Para empezar, cuenta con un protagonista cuyas posibilidades de empatía se reducen al mínimo: perturbado, violento, maníaco sexual y de hábitos compulsivos, es el resultado de una familia disfuncional cuyas patologías han sido agravadas por el combate en la 2ª Guerra Mundial. En definitiva, el conejillo de indias perfecto para una secta como la liderada por el otro protagonista del film, el dirigente de una iglesia que experimenta con las supuestas vidas pasadas de sus feligreses, a la sazón clientes.
El choque de trenes que supone el encuentro entre estas dos criaturas extremas ofrece un relato de gran contenido dramático, que deja generosos espacios para la ironía y la mordacidad propias de Thomas Anderson. “The Master” ilustra el tipo de relación alumno-maestro tan del gusto del autor de “Pozos de ambición”, a través de los personajes interpretados por Joaquin Phoenix y Philip Seymour Hoffman.

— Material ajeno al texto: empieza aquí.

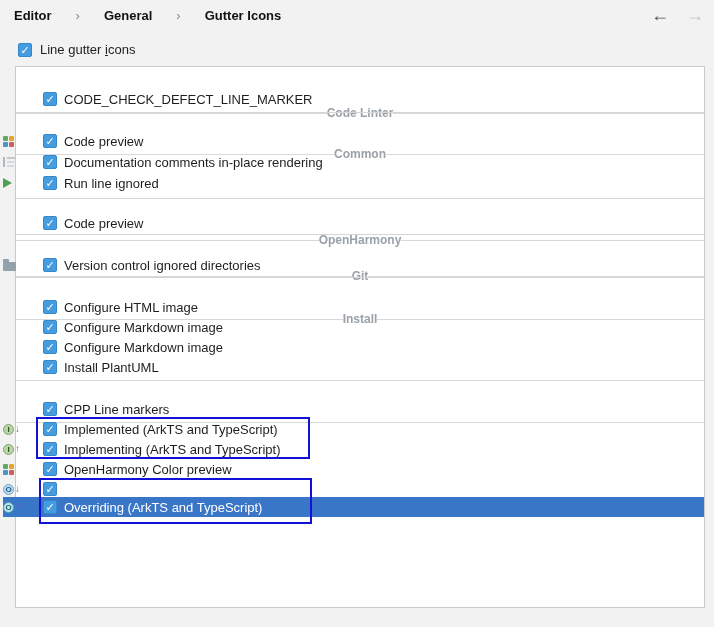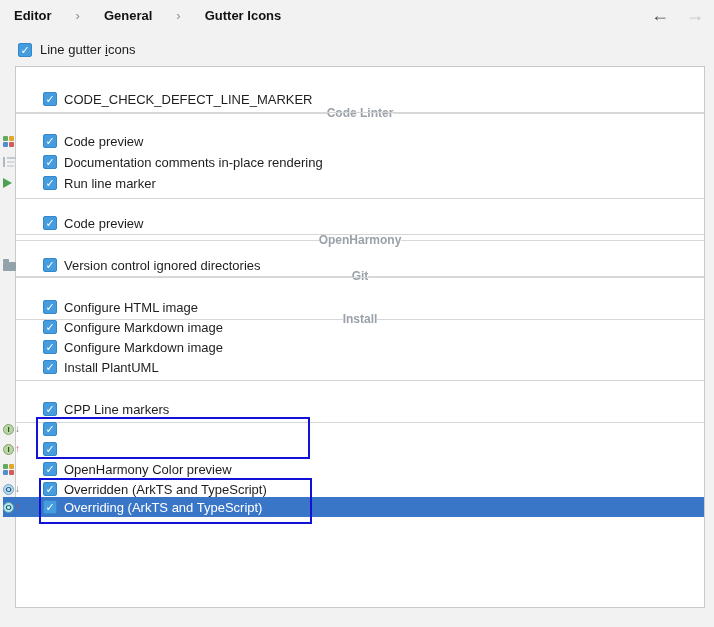--- a/index.html
+++ b/index.html
@@ -141,20 +141,25 @@
   </div>
   <div class="row" style="top:22px">
     <span class="icon-slot"></span>
     <span class="cb">
         <span class="check">✓</span>
       </span>
     <span class="lbl">CODE_CHECK_DEFECT_LINE_MARKER</span>
   </div>
 
   <div class="sep" style="top:45px"></div>
+  <div class="sect-head" style="top:45px">
+    <span class="hline"></span>
+      <span class="htitle">Common</span>
+      <span class="hline"></span>
+  </div>
   <div class="row" style="top:64px">
     <span class="icon-slot">
       <span class="ic-colorgrid">
           <i class="c1"></i>
           <i class="c2"></i>
           <i class="c3"></i>
           <i class="c4"></i>
         </span>
     </span>
     <span class="cb">
@@ -176,21 +181,21 @@
       </span>
     <span class="lbl">Documentation comments in-place rendering</span>
   </div>
   <div class="row" style="top:106px">
     <span class="icon-slot">
         <span class="ic-run"></span>
       </span>
     <span class="cb">
         <span class="check">✓</span>
       </span>
-    <span class="lbl">Run line marker</span>
+    <span class="lbl">Run line ignored</span>
   </div>
 
   <div class="sep" style="top:131px"></div>
   <div class="sect-head" style="top:131px">
     <span class="hline"></span>
       <span class="htitle">OpenHarmony</span>
       <span class="hline"></span>
   </div>
   <div class="row" style="top:146px">
     <span class="icon-slot"></span>
@@ -266,31 +271,33 @@
   <div class="row" style="top:352px">
     <span class="icon-slot">
       <span class="circ impl">
           <span>I</span>
         </span>
       <span class="arr down">↓</span>
     </span>
     <span class="cb">
         <span class="check">✓</span>
       </span>
+    <span class="lbl">Implemented (ArkTS and TypeScript)</span>
   </div>
   <div class="row" style="top:372px">
     <span class="icon-slot">
       <span class="circ impl">
           <span>I</span>
         </span>
       <span class="arr up">↑</span>
     </span>
     <span class="cb">
         <span class="check">✓</span>
       </span>
+    <span class="lbl">Implementing (ArkTS and TypeScript)</span>
   </div>
   <div class="row" style="top:392px">
     <span class="icon-slot">
       <span class="ic-colorgrid">
           <i class="c1"></i>
           <i class="c2"></i>
           <i class="c3"></i>
           <i class="c4"></i>
         </span>
     </span>
@@ -302,21 +309,20 @@
   <div class="row" style="top:412px">
     <span class="icon-slot">
       <span class="circ ovrn">
           <span>O</span>
         </span>
       <span class="arr down">↓</span>
     </span>
     <span class="cb">
         <span class="check">✓</span>
       </span>
-    <span class="lbl">Overridden (ArkTS and TypeScript)</span>
   </div>
   <div class="row sel" style="top:430px">
     <span class="icon-slot">
       <span class="circ ovrg">
           <span>O</span>
         </span>
       <span class="arr up">↑</span>
     </span>
     <span class="cb">
         <span class="check">✓</span>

El primero realiza un trabajo esforzadísimo, basado en la fisicidad y en la mímesis de referentes animales, sobre todo simios. El segundo asegura su puesto en el Olimpo de los grandes actores que ocupa desde hace tiempo, gracias a una encarnación prodigiosa, con unos recursos interpretativos y una concisión que desborda los límites de la pantalla. Mención especial merece también la actriz Amy Adams, cuya hazaña consiste en no quedar ensombrecida por el talento de Seymour Hoffman y de darle la réplica con extraordinaria solvencia.
Los tres actores magnifican las virtudes de un guión que, no obstante, establece algunas dudas. Hay personajes cuyo perfil y actitudes no quedan del todo definidos (los hijos de Seymour Hoffman, con sus respectivos conatos de rivalidad y seducción), o algunas lagunas de información respecto a los problemas legales y financieros de la secta. Estas debilidades, que podrían minar la credibilidad de cualquier película, contribuyen a reforzar la atmósfera enrarecida, casi de ensoñación, que flota sobre "The Master". El don de Thomas Anderson es el de la narrativa hipnótica, provocada por una realización majestuosa, muy inspirada, que saca el mejor provecho de la fotografía rebosante de plasticidad y del cuidado diseño de producción. 
El montaje y la banda sonora completan el perfecto acabado de esta película llamada a  instalarse en la memoria del espectador. Detrás de su aspecto de gran producción de Hollywood, "The Master" es una propuesta que bordea la radicalidad, por sus riesgos argumentales y por el espíritu al que se adscribe. Se trata de una película libre, dotada de  una serenidad salvaje siempre a punto de reventar en cada escena.
El desenlace, con el protagonista escapado de los dogmas y de las supersticiones de la secta, desecha las convenciones en favor de la paradoja: Vemos a Joaquin Phoenix al borde del mar (la simbología manda), con su libertad recuperada, una libertad solitaria y doliente, pero libertad al fin y al cabo. Semejante triunfo aparece retratado con una languidez que contrasta fuertemente con los quiebros y sobresaltos de lo visto anteriormente. Es como un jarro de agua que apaga la mecha prendida, lo que puede desconcertar al público que aguardaba el estruendo de los fuegos pirotécnicos. Desde el fondo de la pantalla, Paul Thomas Anderson parece decir: Esta tal vez no sea la película que esperabas, pero es la que yo quería hacer. Bendito sea, y por muchos años.